Bir kadının görevinin çocuklarını yetiştirmek olduğu gerçeğini, sorgusuz sualsiz kabul ettim. On tane doğurduğu için anneme büyük saygı duydum, on beş çocuk doğuran büyük anneme daha da fazlasını. itiraf etmeliyim ki kendim de yirmi tane doğurmak istiyordum. Çağlar boyunca erkeklerin hepsinin çalışkan, hepsinin eşit derecede liyakat sahibi olduklarını varsaydık. Biz dünyaya çocuk getirirken, onlar da hesapça kitap ve resimlerle uğraşacaklardı. Biz dünyayı iskan ettik, onlarsa uygar kıldılar ama şimdi okuyabiliyor olduğumuza göre, ortaya çıkan sonucu değerlendirmekten bizi kim alıkoyuyor? Bu dünyaya başka bir çocuk getirmeden önce dünyanın nasıl bir yer olduğunu anlayacağımıza dair yemin etmeliyiz..
(Virginia Woolf)
1882de normal bir şekilde doğup,1941de anormal bir şekildde intihar ederek ölen,edebiyata bilinç akışı tekniğini kazandıran,mrs.daloway,kendine ait bir oda,dalgalar,perde arası,deniz feneri,jacopun odası ve yıllar gibi kitaplara imza atmış,çok büyük umutlar beslemeden yaşamı sürdürebilme gücüne sahip,ama minik umutları da olmadığı için depresif ve melankolik olan,platonik ve yüzeysel olmayan,edebiyatta önemli ve hak edilmiş bir yere sahip olan,çağrışım kraliçesi yazar.
hayatı boyunca ölümün gölgesinde yürümüş bir yazardır..bunun etkileri kendini kaleminde bütün çıplaklığıyla gösterir...ve evet;
(bkz: intihar edebilecek kadar güçlü olmak)
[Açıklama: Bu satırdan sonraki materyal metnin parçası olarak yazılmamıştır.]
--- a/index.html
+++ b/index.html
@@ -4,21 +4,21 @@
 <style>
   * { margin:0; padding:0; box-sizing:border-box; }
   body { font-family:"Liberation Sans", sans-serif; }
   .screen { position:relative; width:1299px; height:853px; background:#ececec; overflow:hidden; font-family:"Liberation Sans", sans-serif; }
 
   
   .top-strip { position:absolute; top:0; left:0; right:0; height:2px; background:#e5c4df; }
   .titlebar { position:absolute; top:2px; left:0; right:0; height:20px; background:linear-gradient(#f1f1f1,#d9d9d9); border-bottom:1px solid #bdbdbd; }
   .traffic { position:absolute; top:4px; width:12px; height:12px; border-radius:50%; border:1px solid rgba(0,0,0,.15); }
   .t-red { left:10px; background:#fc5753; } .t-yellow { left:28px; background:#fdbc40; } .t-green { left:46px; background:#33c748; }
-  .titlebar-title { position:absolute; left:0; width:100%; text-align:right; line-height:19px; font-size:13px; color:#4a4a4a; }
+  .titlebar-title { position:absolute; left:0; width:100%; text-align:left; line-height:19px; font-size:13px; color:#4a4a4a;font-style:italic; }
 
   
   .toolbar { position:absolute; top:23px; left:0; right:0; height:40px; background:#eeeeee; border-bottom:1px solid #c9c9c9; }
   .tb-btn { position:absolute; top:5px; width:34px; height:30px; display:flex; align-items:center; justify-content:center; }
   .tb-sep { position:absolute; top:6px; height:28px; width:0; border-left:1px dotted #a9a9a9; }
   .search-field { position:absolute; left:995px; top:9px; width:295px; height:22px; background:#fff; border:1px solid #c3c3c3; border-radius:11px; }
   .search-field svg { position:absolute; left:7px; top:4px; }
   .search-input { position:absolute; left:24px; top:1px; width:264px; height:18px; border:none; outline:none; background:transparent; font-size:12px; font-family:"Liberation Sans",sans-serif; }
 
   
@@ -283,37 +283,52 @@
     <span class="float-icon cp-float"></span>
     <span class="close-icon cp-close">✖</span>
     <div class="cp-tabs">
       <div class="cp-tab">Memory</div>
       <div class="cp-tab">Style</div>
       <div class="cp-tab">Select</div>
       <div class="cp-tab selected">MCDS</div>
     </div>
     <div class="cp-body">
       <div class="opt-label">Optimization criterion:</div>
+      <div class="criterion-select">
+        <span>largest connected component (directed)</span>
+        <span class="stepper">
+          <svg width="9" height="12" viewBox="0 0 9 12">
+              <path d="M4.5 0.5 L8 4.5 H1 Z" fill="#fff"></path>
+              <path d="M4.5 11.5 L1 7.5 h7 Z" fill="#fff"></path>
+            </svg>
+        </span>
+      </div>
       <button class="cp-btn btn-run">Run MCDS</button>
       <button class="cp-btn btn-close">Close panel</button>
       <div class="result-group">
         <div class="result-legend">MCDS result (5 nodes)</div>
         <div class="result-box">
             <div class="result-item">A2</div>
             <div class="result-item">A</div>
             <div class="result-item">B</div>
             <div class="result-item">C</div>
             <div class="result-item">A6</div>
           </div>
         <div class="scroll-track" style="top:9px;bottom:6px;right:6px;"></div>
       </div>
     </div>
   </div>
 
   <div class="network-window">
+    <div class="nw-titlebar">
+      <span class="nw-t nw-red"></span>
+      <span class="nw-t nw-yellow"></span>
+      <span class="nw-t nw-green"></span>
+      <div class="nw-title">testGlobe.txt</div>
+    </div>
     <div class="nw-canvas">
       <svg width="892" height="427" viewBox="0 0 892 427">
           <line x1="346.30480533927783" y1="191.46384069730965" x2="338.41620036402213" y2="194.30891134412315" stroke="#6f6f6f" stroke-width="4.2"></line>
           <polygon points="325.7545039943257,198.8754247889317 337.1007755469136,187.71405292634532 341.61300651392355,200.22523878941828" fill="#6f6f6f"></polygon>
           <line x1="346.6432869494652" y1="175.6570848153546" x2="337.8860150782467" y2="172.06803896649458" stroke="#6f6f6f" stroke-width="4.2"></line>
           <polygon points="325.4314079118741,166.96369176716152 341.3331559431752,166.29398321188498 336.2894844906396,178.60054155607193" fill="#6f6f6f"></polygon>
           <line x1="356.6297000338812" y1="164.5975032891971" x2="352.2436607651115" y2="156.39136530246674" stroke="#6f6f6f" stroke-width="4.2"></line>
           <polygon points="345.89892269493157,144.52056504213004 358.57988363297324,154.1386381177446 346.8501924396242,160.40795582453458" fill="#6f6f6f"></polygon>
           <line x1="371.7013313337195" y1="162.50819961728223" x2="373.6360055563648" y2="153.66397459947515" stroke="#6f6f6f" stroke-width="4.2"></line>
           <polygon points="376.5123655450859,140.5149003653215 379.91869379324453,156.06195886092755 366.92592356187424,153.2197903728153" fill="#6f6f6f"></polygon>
yaşadığı dönemde kabullenilemeyen üstün yazı tarzı nedeniyle çoğu romanının yazarı olarak gösterilemeyen,intihar edebilecek kadar güçlü bi kadın...
bugün doğum günü olan ingiliz feminist yazar.
alıntı,
Bir kadın olarak, ülkem yok. Bir kadın olarak, bir ülkem olsun istemiyorum. Bir kadın olarak, bütün dünya benim ülkem.
Kimi rahiplere gider, kimi şiire, bense arkadaşlarıma.
Kendiniz hakkında doğruları söylemezseniz, başkaları hakkında da doğruları söyleyemezsiniz.